# 2. Data gathering

This part is devoted to data collection process. As the output we obtain raw data which will be transformed to the final dataset in the 3. Dataset construction section. 

Generally, we devided data into 4 categories: 

* pick-up points data
* spatial shapes data
* demographic data
* points of interest data.

Pick-up points data comes from websites like: [Bliskapaczka.pl](https://bliskapaczka.pl) and [DHL](https://www.dhl.com/pl-pl/home.html?locale=true). 

Spatial shapes data comes from [GUGIK](https://gis-support.pl/baza-wiedzy-2/dane-do-pobrania/granice-administracyjne/) (head office of geodesy and cartography in Poland). 

Demographic data are taken from the [Inspire repository](https://geo.stat.gov.pl/inspire) and it represents indicators for 1km2 grids in Poland. 

Finally, we obtained points of interest data from [OSM](https://download.geofabrik.de/europe/poland.html) repository. This is amazing site which store snapshots of the OSM in shape files!!! 

## Import dependencies

In [None]:
from google_drive_downloader import GoogleDriveDownloader
import requests
import json
import numpy as np
import pandas as pd

%config Completer.use_jedi = False

## Utilities

We define some utilities for code reproducibility. 

In [None]:
def download_gd_data_from_dict(dictionary: dict):
    '''
    Download, save and unzip data from Google Drive
    '''
    for i,j in dictionary.items():
        GoogleDriveDownloader.download_file_from_google_drive(file_id=j,
                                            dest_path=f"../datasets/raw_data/{i}/{i}.zip",
                                            unzip=True,
                                            showsize=True,
                                            overwrite=False)

def download_json_data_from_url(name:str, url: str):
    '''
    Download and save data from JSON API outputs
    '''
    response = requests.get(url).text
    df = pd.DataFrame(json.loads(response))
    df.to_csv(f"../datasets/raw_data/{name}.csv")
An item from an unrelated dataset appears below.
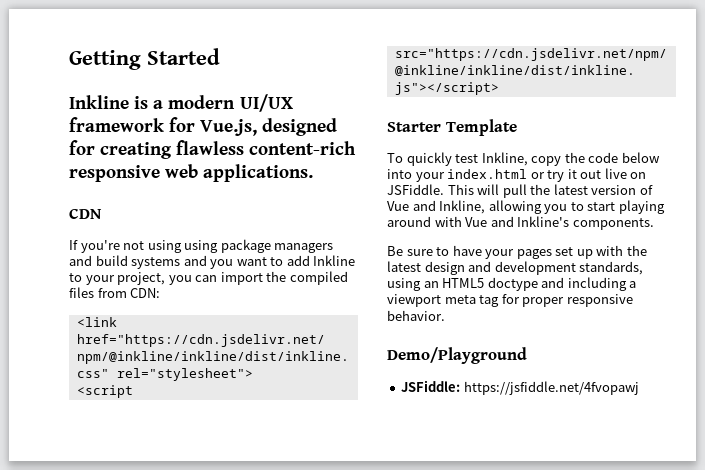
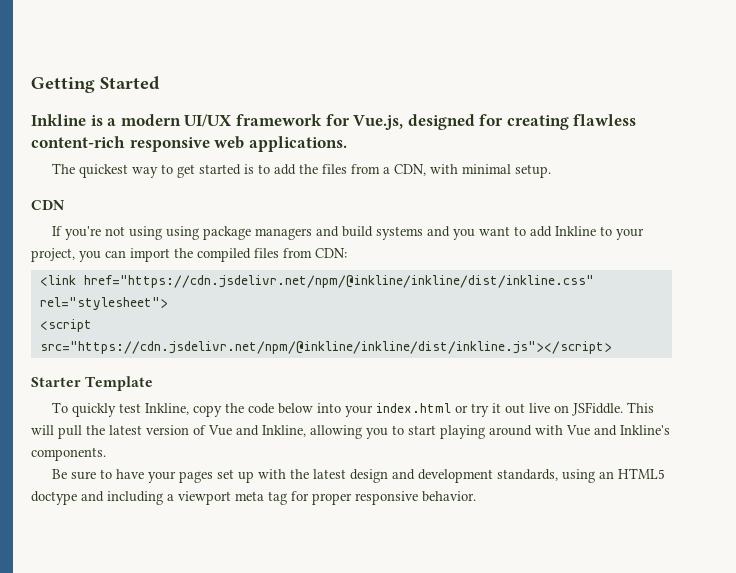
+ The quickest way to get started is to add the files from a CDN, with minimal setup.
- Demo/Playground
- JSFiddle: https://jsfiddle.net/4fvopawj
## Download data collected and stored on our Google Drive

We decided to download data from GUIGK, OSM and Inspire (using links attached in the introduction to this stage of study) and store it on our academic Google Drive to obtain reproducibility in any time. Thanks to our functional utilities we can just pass direct link to the file and then download, store and unzip files with the data! Does data are not stored in our remote git repository due to their size, but thanks to Google Drive they are available for anyone!

You can also inspect the file via Browser just combine: https://drive.google.com/file/d/ + file_id, for instace: https://drive.google.com/file/d/1BZCmADIZhJuf1_Jh-f6D8vSpI8p5-2wd

### Source: GUIGK

In [None]:
gugik = {'guigk_voi':'1BZCmADIZhJuf1_Jh-f6D8vSpI8p5-2wd',
        'guigk_pov':'1wX99dmNUbiEKYKh-qAfxDipT9oC6DLzE',
        'guigk_com':'1URjb9NM6Fm_qES5kC4QPPXZGERzarUIa'}

download_gd_data_from_dict(gugik)

### Source: OSM

In [None]:
osm = {'osm_mazowieckie':'195E_n9JlgavFWp4mbaOCHAYKFWziBkc0',
        'osm_malopolskie':'1KG6uPhCZ-jKDgEpBU46WKHXVG_Mc-dBS'}

download_gd_data_from_dict(osm)

### Source: Inspire

In [None]:
inspire = {"inspire":"1avnBMziIn9uLetSbucMrZlZadhnSUvPE"}
download_gd_data_from_dict(inspire)

## Scrape pick-up points data from websites

We collect that about pick-up points from two website or to be more precise from their APIs. It is the smartest way to gather this data in seconds!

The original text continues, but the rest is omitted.